Throughout 1,400 years of Islamic caliphates, succession crises have repeatedly shaped the destiny of regimes and ruling structures. Following Khamenei’s death, Iran entered that same historical pattern. Yet after 37 years of dictatorship, the removal of Khamenei did not lead to the collapse of the structure itself.
Although the power structure became increasingly fragmented, the IRGC steadily absorbed authority into its own hands. They raised cardboard images of Mojtaba Khamenei and claimed he remained alive, hoping to preserve the regime’s security cohesion, maintain internal control, and ensure institutional survival.
The IRGC did not merely manufacture a symbolic leader. It reconstructed command centers, intelligence networks, financial structures, and security command systems while simultaneously shaping the broader architecture of Iran’s future order.
The CIA likely understands this transformation. Washington’s politicians do not.
Certainly, elements within the American intelligence community understand that “civilian diplomacy” in Iran is deeply constrained and that the real nucleus of power prioritizes regime survival above all else. The elimination of individual commanders or officials means little to the system itself. Amid economic collapse and the broader destruction of Iran, survival remains the regime’s overriding objective.

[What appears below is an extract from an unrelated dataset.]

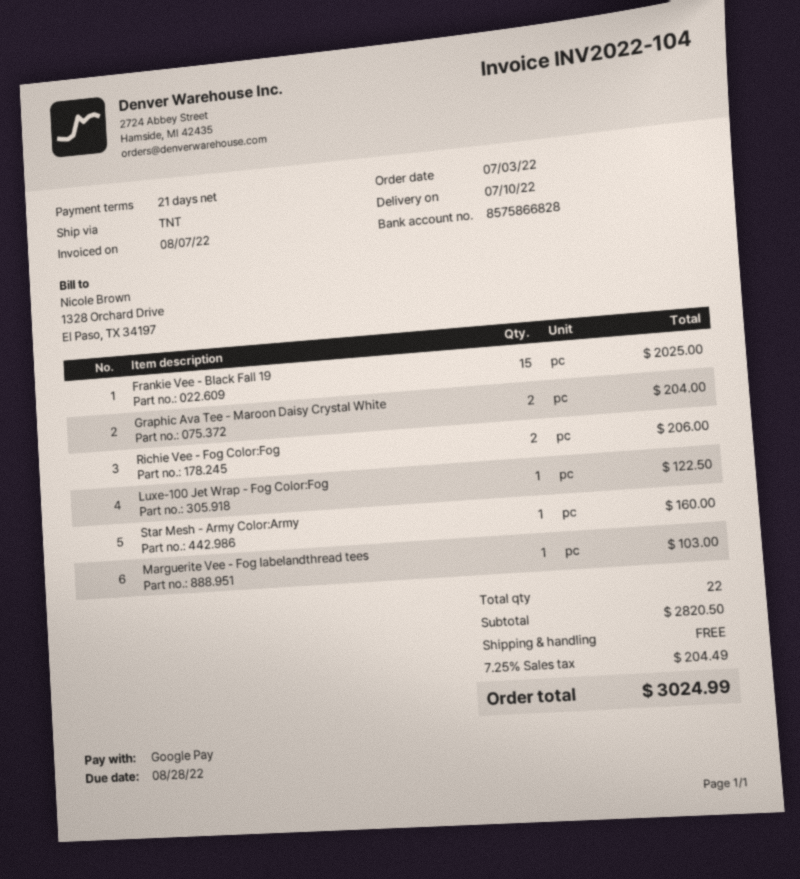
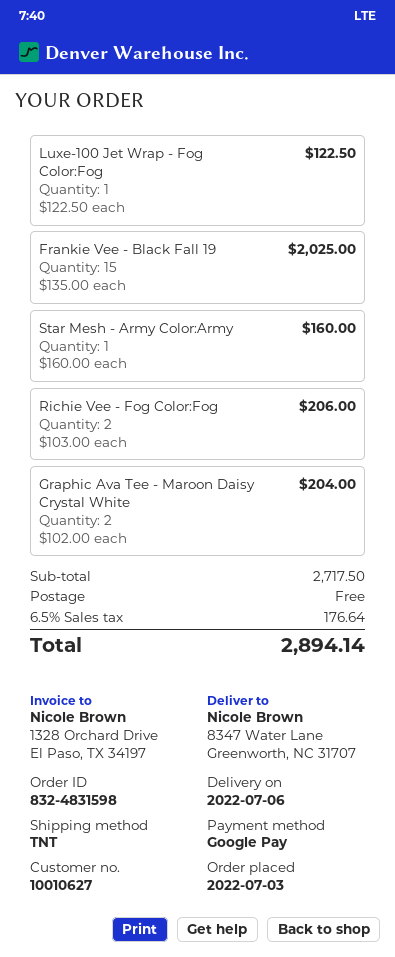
delivery date: 2022-07-10 -> 2022-07-06
Marguerite Vee - Fog labelandthread tees: 1 for 103.00 -> none
subtotal: 2820.50 -> 2717.50
tax: 7.25% = 204.49 -> 6.5% = 176.64
total: 3024.99 -> 2894.14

Yet Washington still feels compelled to pretend that Iran’s foreign ministry remains the regime’s principal actor — even though its leadership itself emerges from the broader IRGC structure. This contradiction becomes increasingly visible when Iran’s foreign minister resembles little more than a puppet figure with virtually no authority over the regime’s actual strategic direction.
What exists in Washington today is an ongoing conflict between intelligence realism and diplomatic theater, a taboo contradiction that major media institutions continue to reinforce and reproduce.
One must also openly acknowledge another deeply uncomfortable reality: the United States fears the collapse of the Islamic Republic as much as it fears its survival. Washington simultaneously fears a nuclear-armed Iran and an uncontrolled Iranian collapse that could destabilize the Persian Gulf and the broader region. This dual fear has produced a state of strategic paralysis.
Many in Washington fear the collapse of the Islamic Republic more than the consequences of its continued survival. Meanwhile, the demands and aspirations of the Iranian people themselves were neither prioritized nor meaningfully represented in negotiations between Washington and Tehran.
The central problem is no longer Iran’s diplomacy. The deeper problem is that America may still be negotiating with institutions that no longer truly govern Iran. Washington does not negotiate with Ahmad Vahidi or with the real nucleus of power directing events inside the country. Instead, it continues wasting time speaking to political puppets.
Washington still speaks to the façade of the Iranian state while the security apparatus quietly absorbs the state itself. For these reasons, the CIA’s dilemma in dealing with Iran’s hardline power structure has not been successful, and likely will not be.
The central challenge facing Washington is no longer Iran’s nuclear program alone. It is whether the United States is ultimately prepared to acknowledge that the institutions it negotiates with may no longer be the institutions that truly govern Iran.